• [What to do]: Find the line containing "[135,105,288,117] read, updated" in the listing below. Repeat it exactly, along with each following line up to and including the one containing "[213,664,263,674] followed ->".

• [Data provided]:

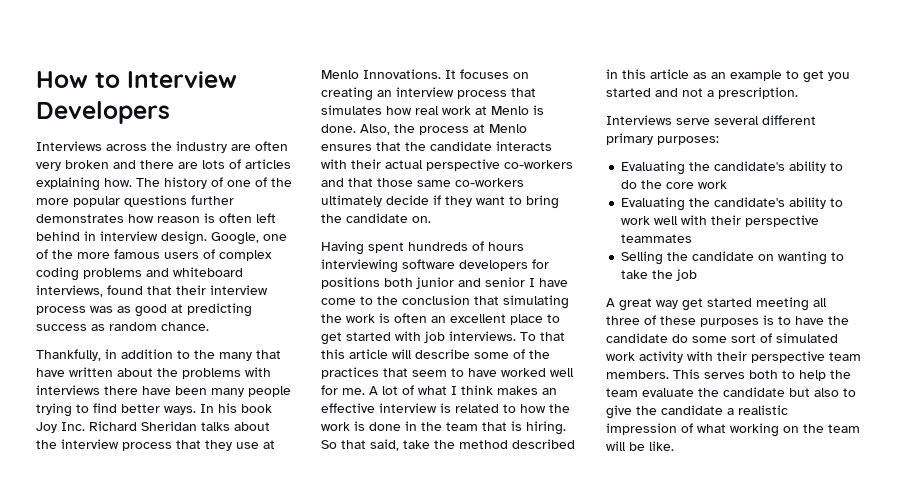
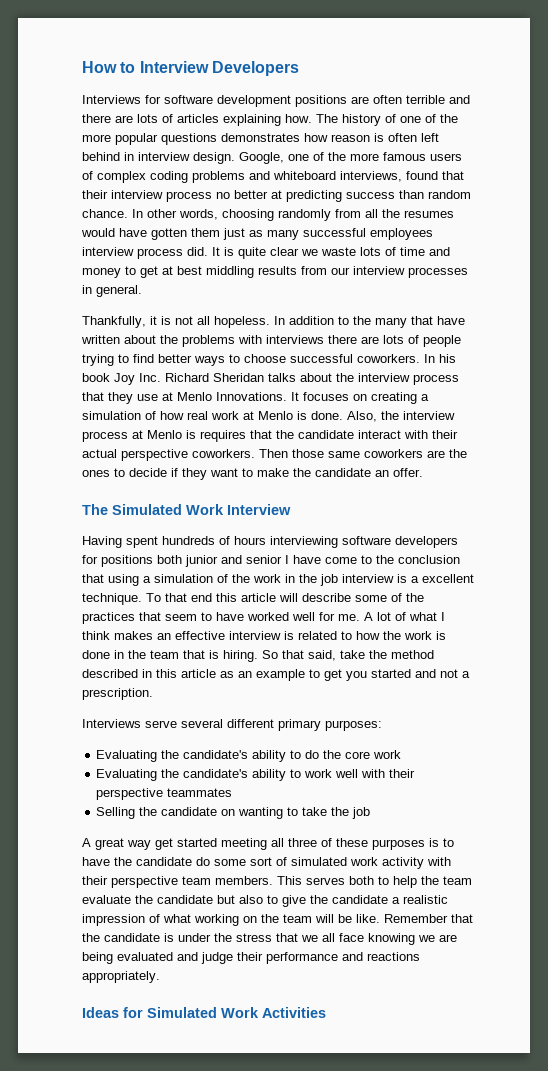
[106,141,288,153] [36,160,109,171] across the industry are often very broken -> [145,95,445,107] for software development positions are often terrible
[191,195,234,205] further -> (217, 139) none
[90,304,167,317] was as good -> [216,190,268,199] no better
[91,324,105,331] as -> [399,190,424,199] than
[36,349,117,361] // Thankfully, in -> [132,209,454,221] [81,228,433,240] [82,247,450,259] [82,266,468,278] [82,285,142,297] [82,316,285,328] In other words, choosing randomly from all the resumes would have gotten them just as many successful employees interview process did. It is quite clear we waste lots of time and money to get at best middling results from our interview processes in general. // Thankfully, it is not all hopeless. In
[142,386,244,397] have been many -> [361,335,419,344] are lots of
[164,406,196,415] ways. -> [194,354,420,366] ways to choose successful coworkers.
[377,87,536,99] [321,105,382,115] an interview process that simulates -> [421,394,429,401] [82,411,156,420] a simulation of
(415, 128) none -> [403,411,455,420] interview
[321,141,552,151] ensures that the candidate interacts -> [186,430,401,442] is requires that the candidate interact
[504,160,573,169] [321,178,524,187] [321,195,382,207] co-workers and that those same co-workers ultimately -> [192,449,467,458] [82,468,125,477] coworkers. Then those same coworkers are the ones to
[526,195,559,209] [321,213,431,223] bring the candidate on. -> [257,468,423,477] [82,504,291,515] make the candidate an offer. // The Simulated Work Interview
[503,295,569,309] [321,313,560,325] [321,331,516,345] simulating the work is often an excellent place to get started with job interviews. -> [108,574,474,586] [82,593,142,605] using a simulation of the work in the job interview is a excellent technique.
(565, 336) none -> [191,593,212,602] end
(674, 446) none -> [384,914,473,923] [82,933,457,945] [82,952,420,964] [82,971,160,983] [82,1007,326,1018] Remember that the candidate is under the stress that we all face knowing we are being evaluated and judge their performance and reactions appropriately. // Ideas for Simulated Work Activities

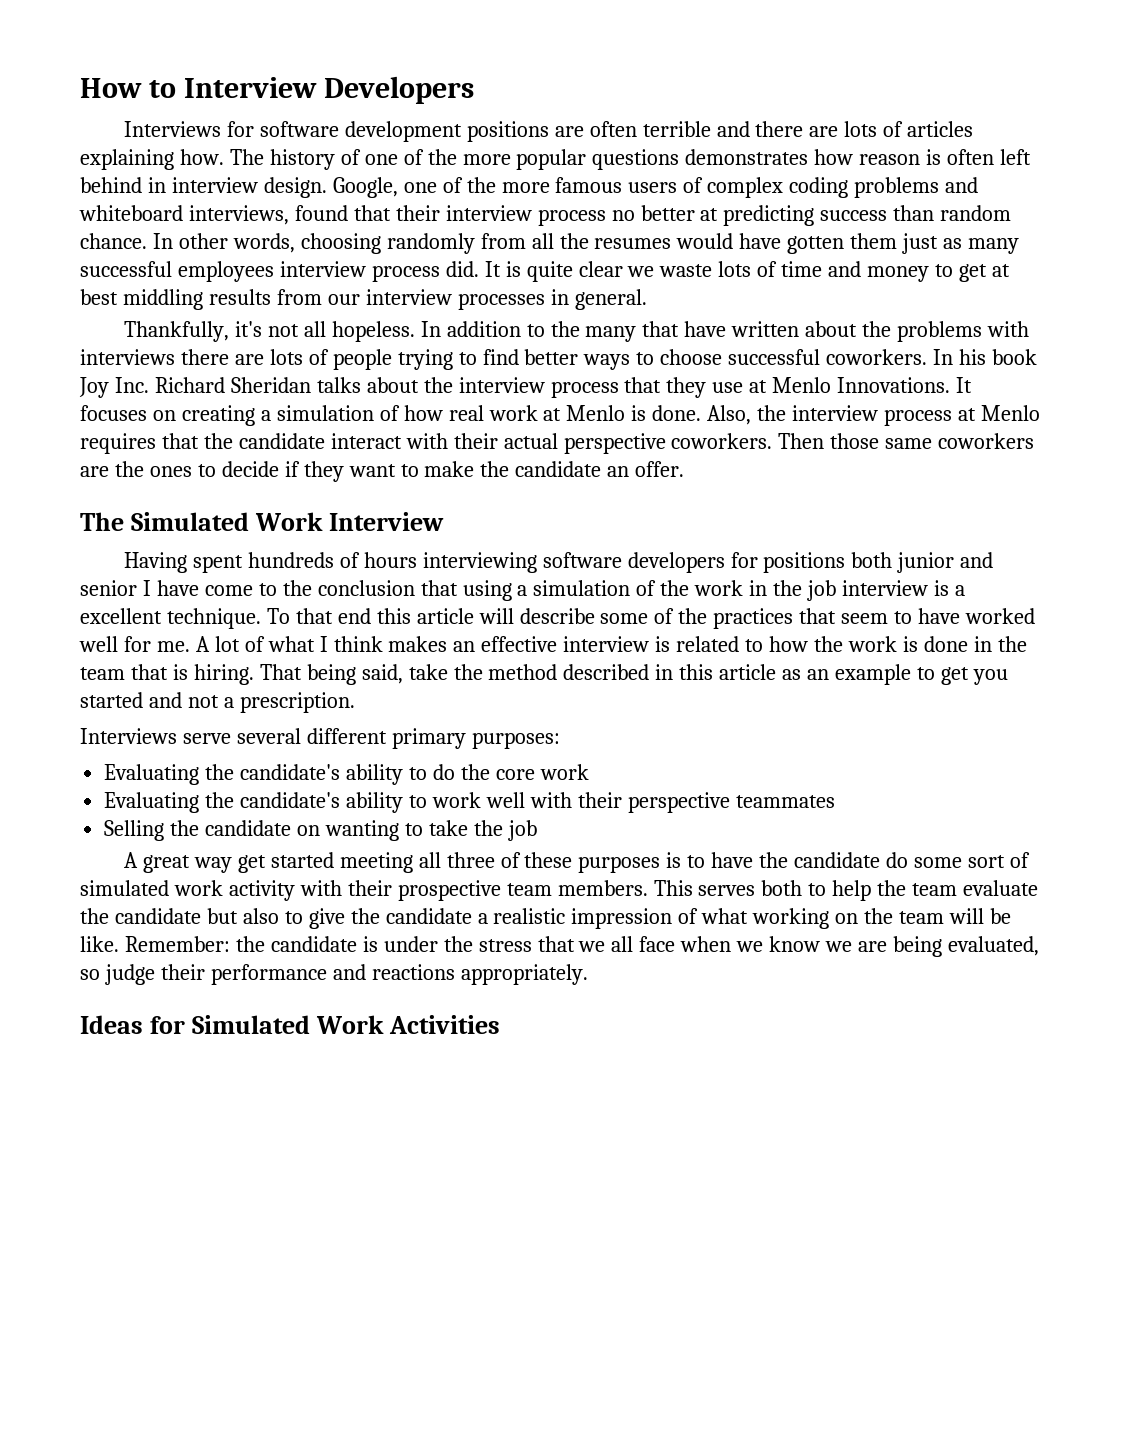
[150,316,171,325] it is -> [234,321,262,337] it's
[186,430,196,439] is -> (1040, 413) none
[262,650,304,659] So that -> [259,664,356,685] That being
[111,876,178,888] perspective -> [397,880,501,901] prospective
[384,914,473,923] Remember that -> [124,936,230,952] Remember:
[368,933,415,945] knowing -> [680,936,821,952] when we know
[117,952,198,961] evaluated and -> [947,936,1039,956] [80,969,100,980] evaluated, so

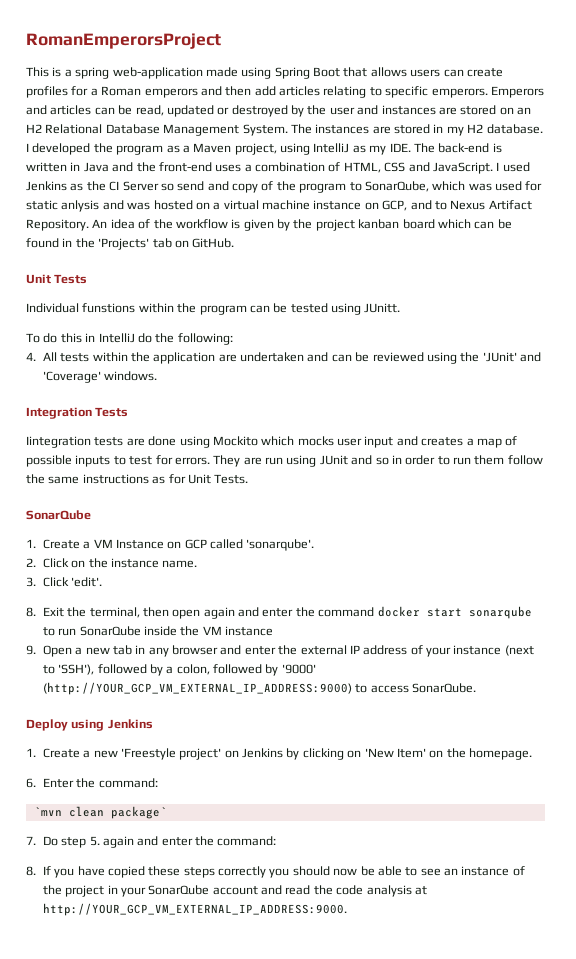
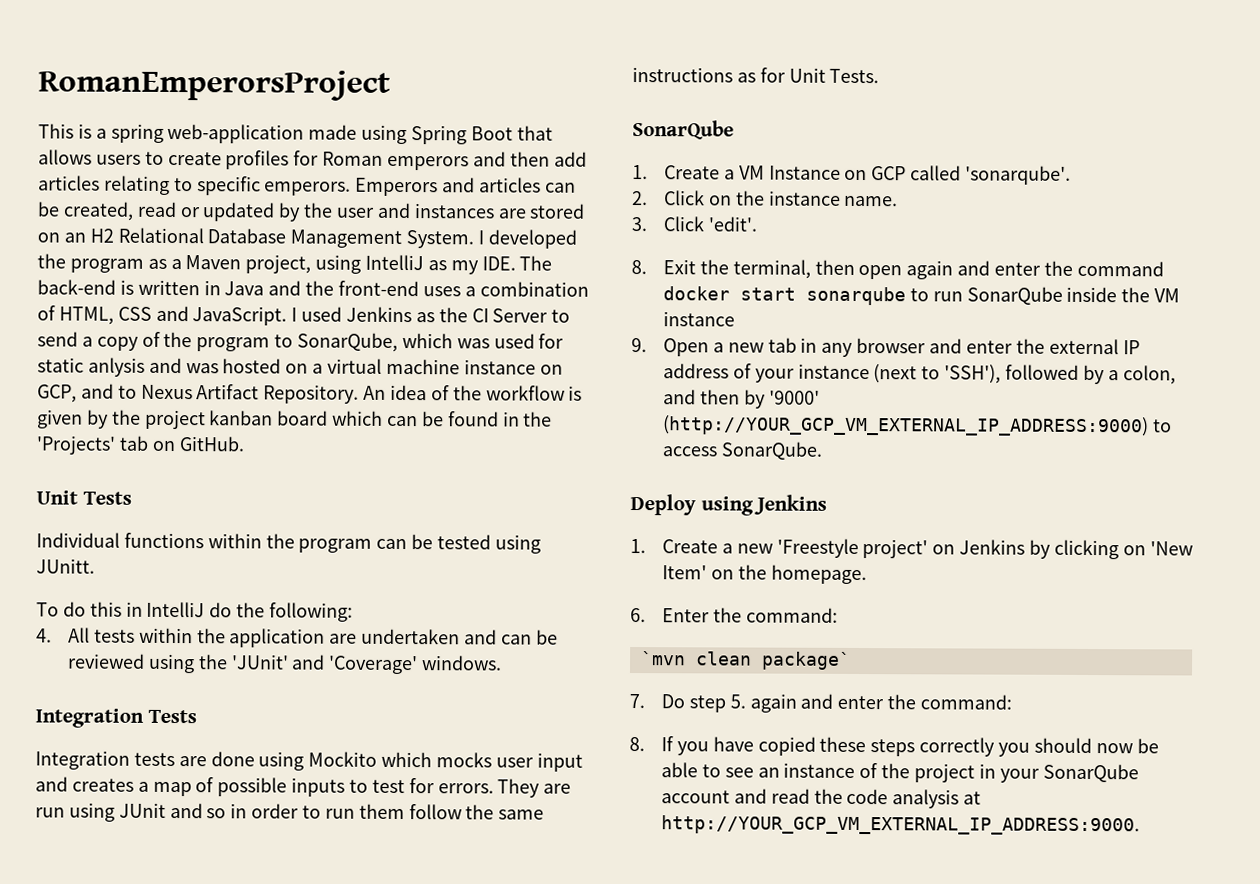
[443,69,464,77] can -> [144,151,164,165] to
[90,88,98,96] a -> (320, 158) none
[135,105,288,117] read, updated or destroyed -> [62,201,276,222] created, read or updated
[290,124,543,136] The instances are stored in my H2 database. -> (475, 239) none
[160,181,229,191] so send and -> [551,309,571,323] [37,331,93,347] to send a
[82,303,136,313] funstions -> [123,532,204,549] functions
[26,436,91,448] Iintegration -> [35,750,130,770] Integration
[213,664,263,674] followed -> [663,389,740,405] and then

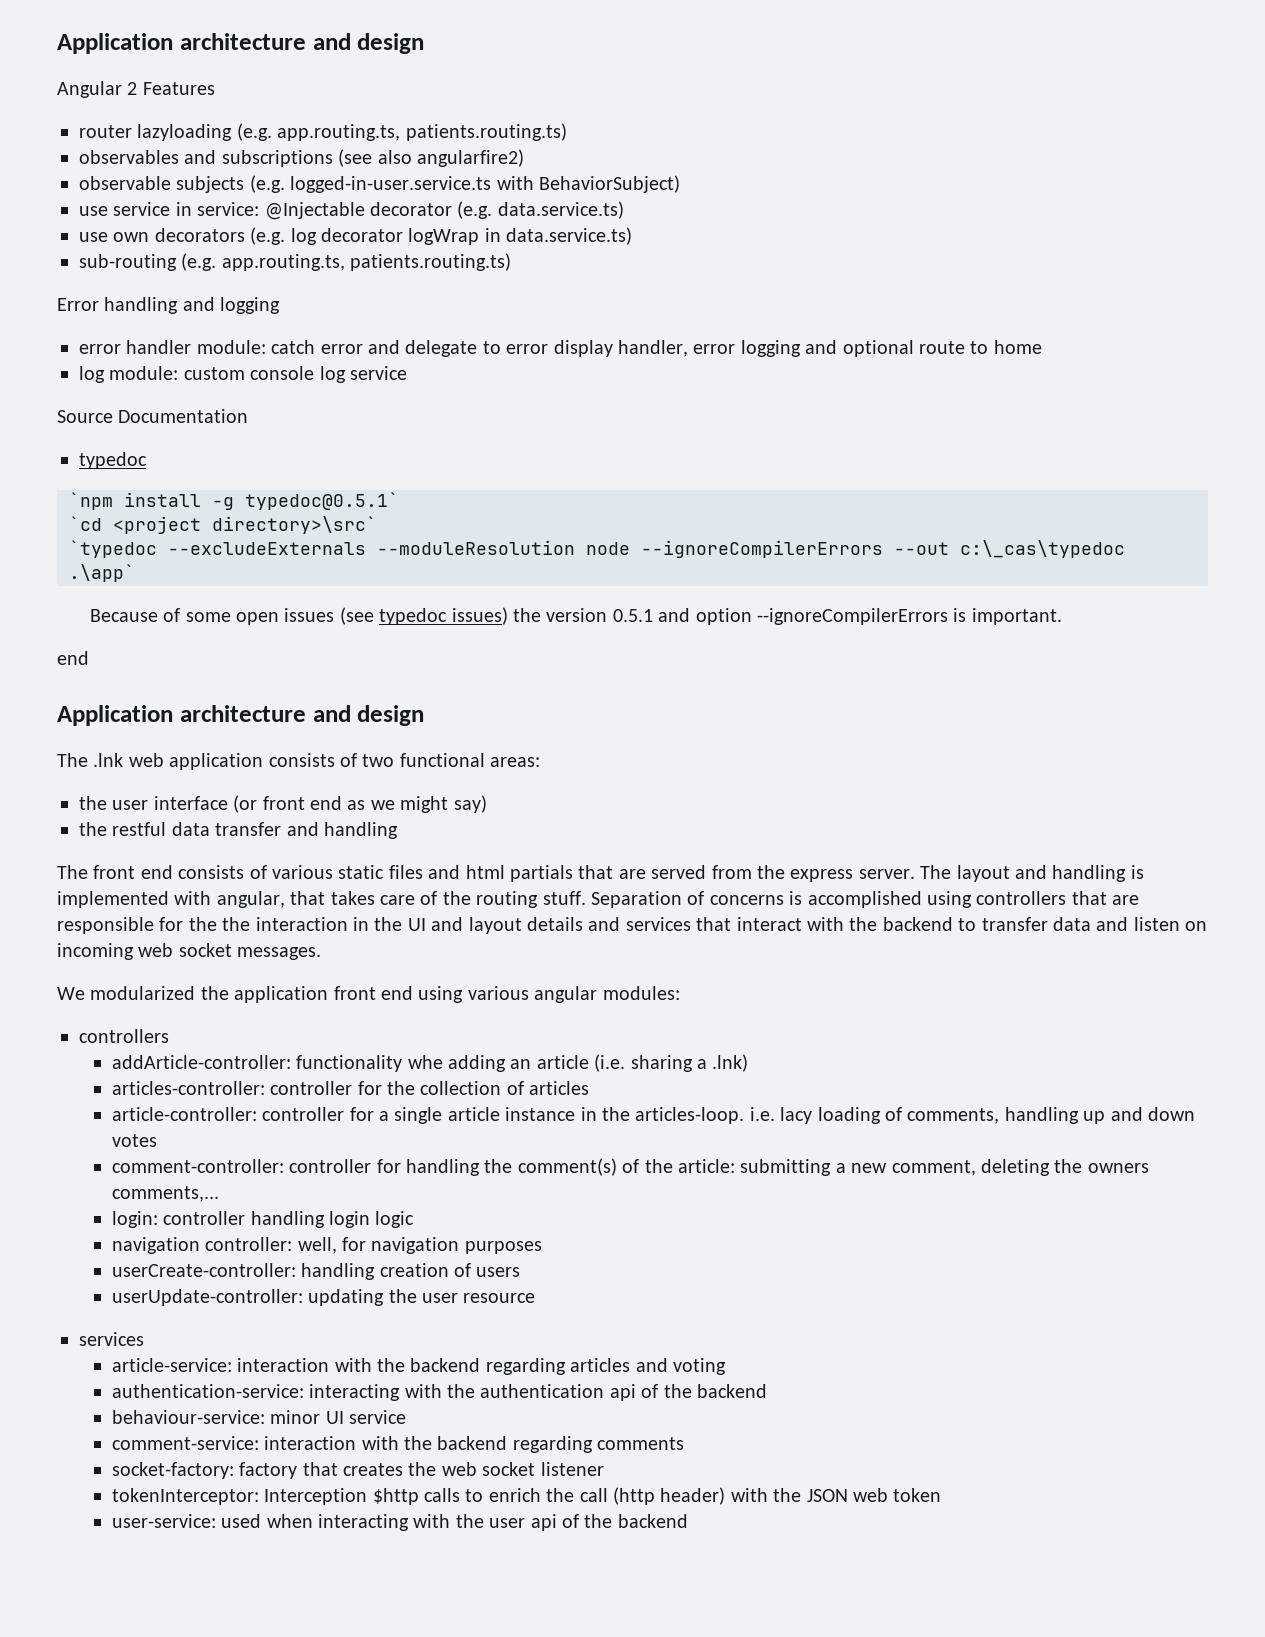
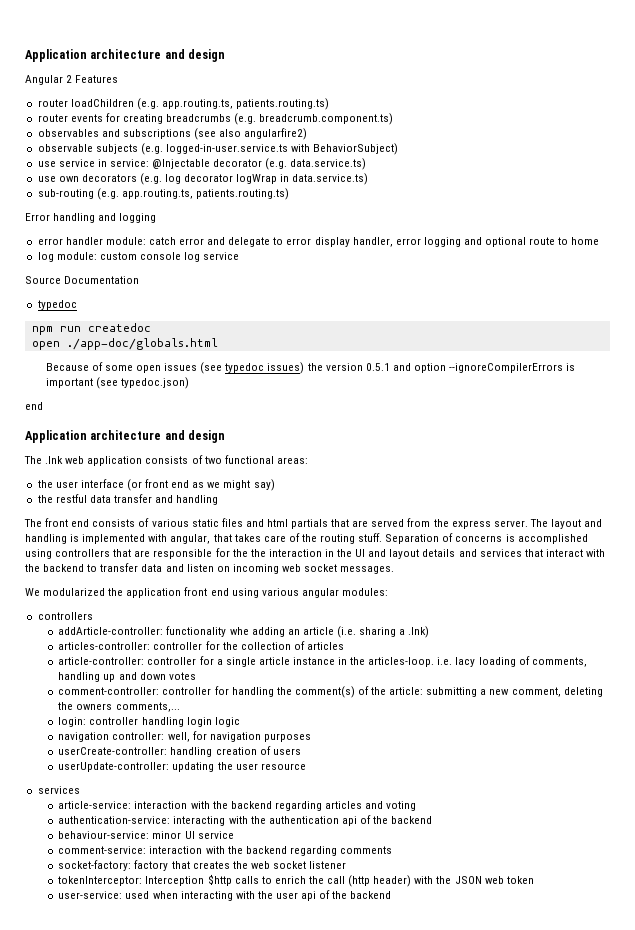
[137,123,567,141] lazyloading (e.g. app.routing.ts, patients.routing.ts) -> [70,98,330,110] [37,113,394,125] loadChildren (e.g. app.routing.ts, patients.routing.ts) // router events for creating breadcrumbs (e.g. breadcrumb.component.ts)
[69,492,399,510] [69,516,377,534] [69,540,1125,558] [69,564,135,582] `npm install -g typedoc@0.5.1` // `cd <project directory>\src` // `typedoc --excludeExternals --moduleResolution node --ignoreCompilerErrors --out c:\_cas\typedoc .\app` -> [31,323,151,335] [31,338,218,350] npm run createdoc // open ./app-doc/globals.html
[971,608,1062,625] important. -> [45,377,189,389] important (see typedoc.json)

• [Result below]:
[135,105,288,117] read, updated or destroyed -> [62,201,276,222] created, read or updated
[290,124,543,136] The instances are stored in my H2 database. -> (475, 239) none
[160,181,229,191] so send and -> [551,309,571,323] [37,331,93,347] to send a
[82,303,136,313] funstions -> [123,532,204,549] functions
[26,436,91,448] Iintegration -> [35,750,130,770] Integration
[213,664,263,674] followed -> [663,389,740,405] and then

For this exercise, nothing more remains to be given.